┏━━

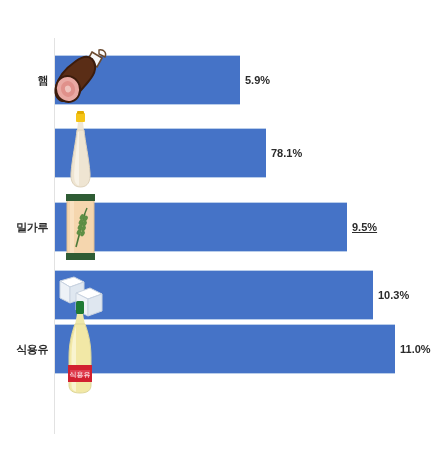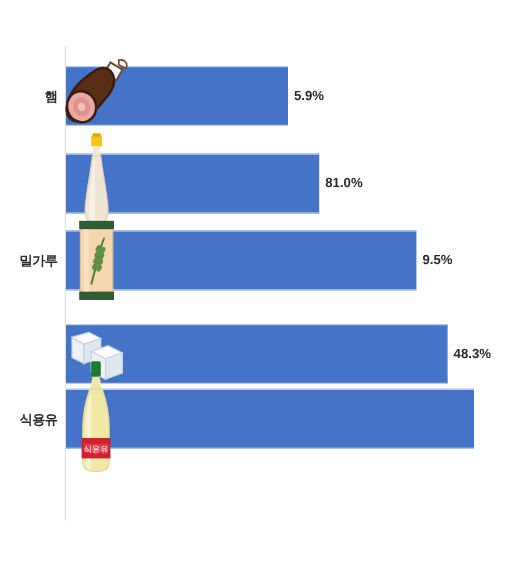"81.0%" div.value-label { text: 81.0% -> 78.1% }
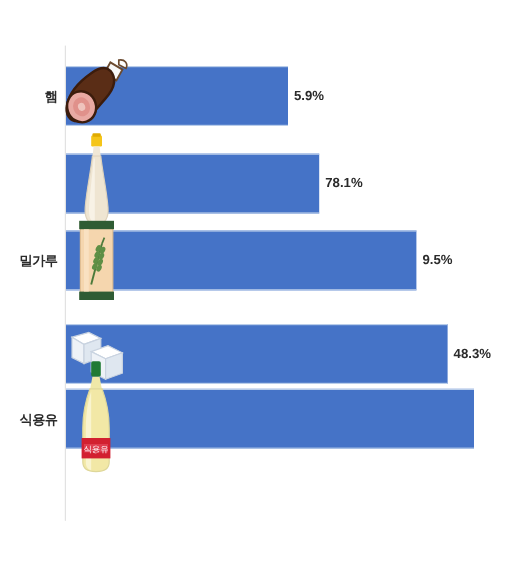"밀가루" div.bar-row { top: 182px -> 192px }
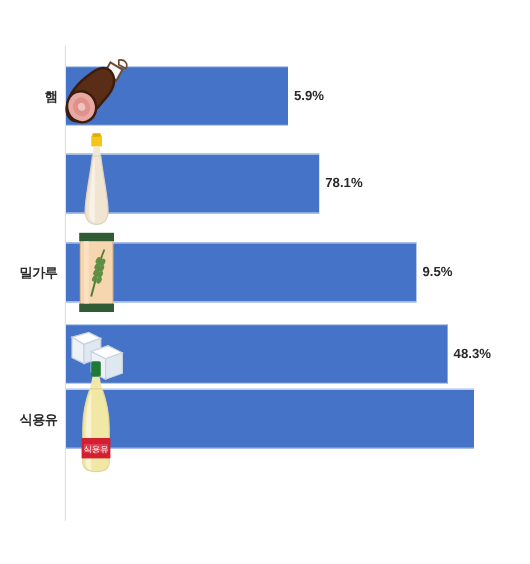"9.5%" div.value-label { text-decoration: none -> underline }
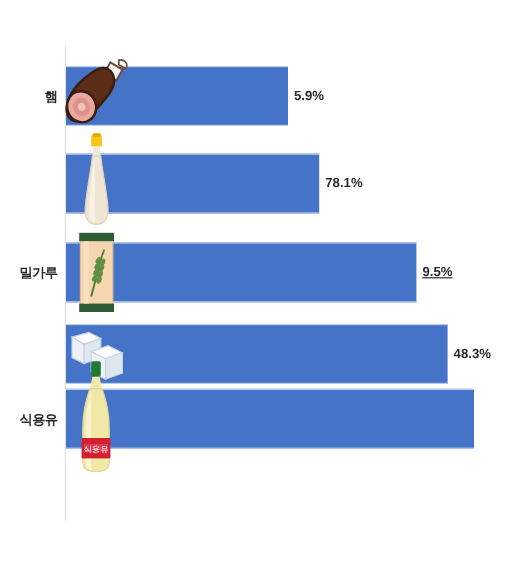"48.3%" div.value-label { text: 48.3% -> 10.3% }
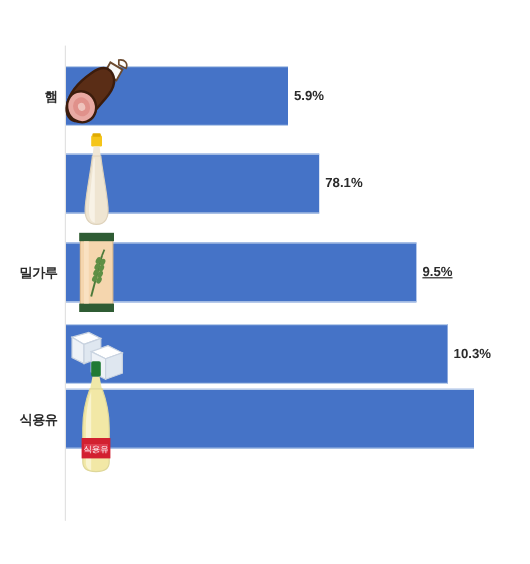"11.0%" div.value-label { html: none -> <div>11.0%</div> }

┗━━

## Directions
Could you copy the listing above exactly, without its pictures?

## Solution below
"81.0%" div.value-label { text: 81.0% -> 78.1% }
"밀가루" div.bar-row { top: 182px -> 192px }
"9.5%" div.value-label { text-decoration: none -> underline }
"48.3%" div.value-label { text: 48.3% -> 10.3% }
"11.0%" div.value-label { html: none -> <div>11.0%</div> }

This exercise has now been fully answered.